• Directions for this task
Would you please write out each of the entries below exactly, omitting pictures?

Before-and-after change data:
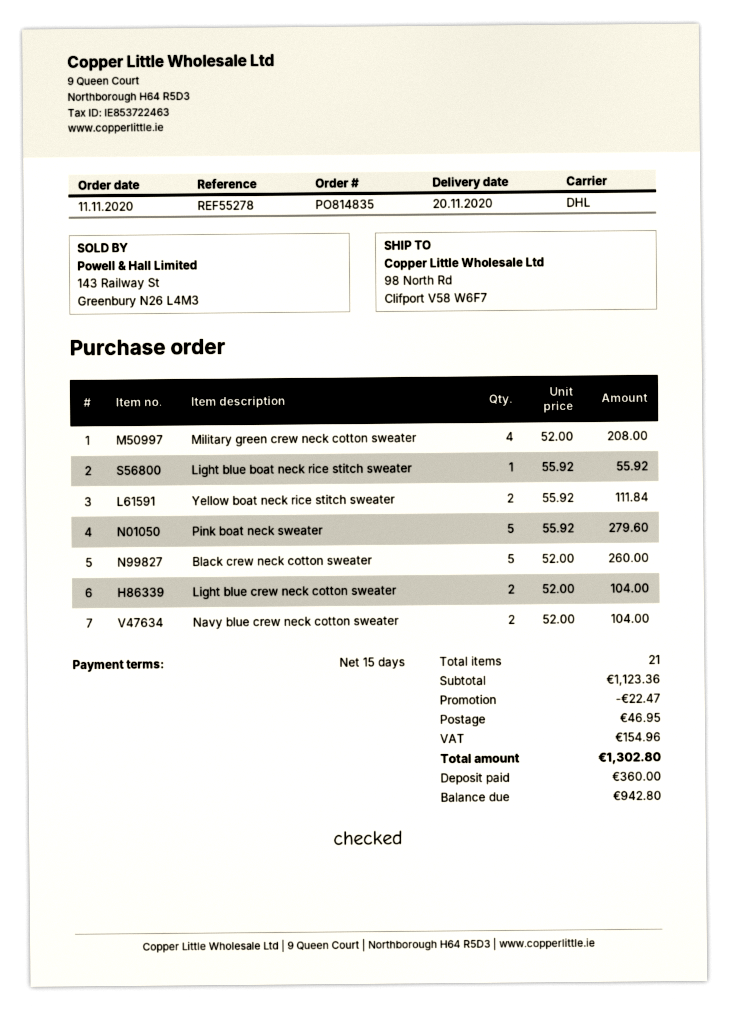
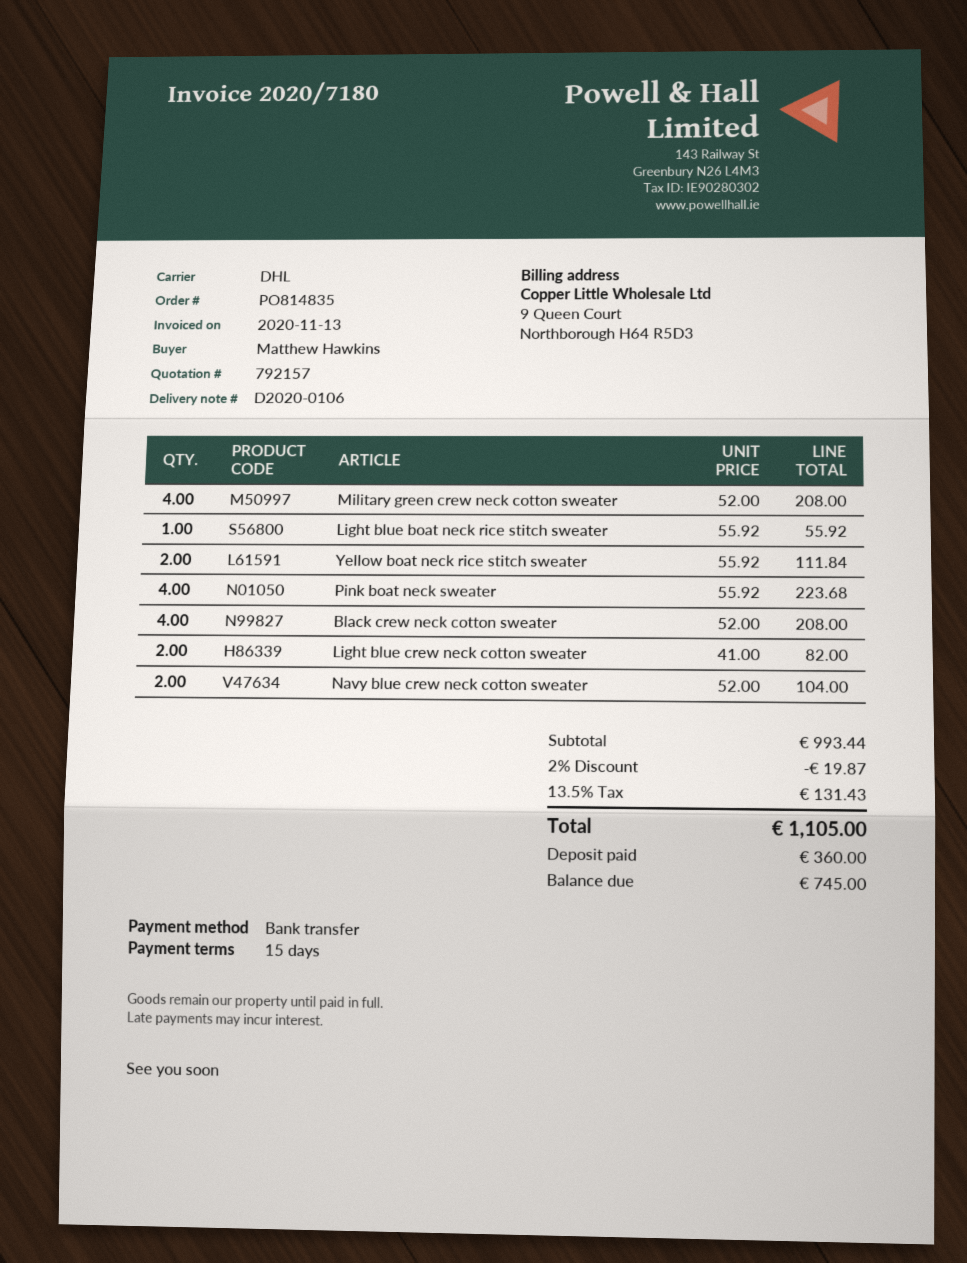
Pink boat neck sweater: 5 x 55.92 = 279.60 -> 4 x 55.92 = 223.68
Black crew neck cotton sweater: 5 x 52.00 = 260.00 -> 4 x 52.00 = 208.00
Light blue crew neck cotton sweater: 2 x 52.00 = 104.00 -> 2 x 41.00 = 82.00
subtotal: 1123.36 -> 993.44
discount: 22.47 -> 19.87
shipping: 46.95 -> none
tax: 154.96 -> 131.43
total: 1302.80 -> 1105.00
balance: 942.80 -> 745.00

• Response below
Pink boat neck sweater: 5 x 55.92 = 279.60 -> 4 x 55.92 = 223.68
Black crew neck cotton sweater: 5 x 52.00 = 260.00 -> 4 x 52.00 = 208.00
Light blue crew neck cotton sweater: 2 x 52.00 = 104.00 -> 2 x 41.00 = 82.00
subtotal: 1123.36 -> 993.44
discount: 22.47 -> 19.87
shipping: 46.95 -> none
tax: 154.96 -> 131.43
total: 1302.80 -> 1105.00
balance: 942.80 -> 745.00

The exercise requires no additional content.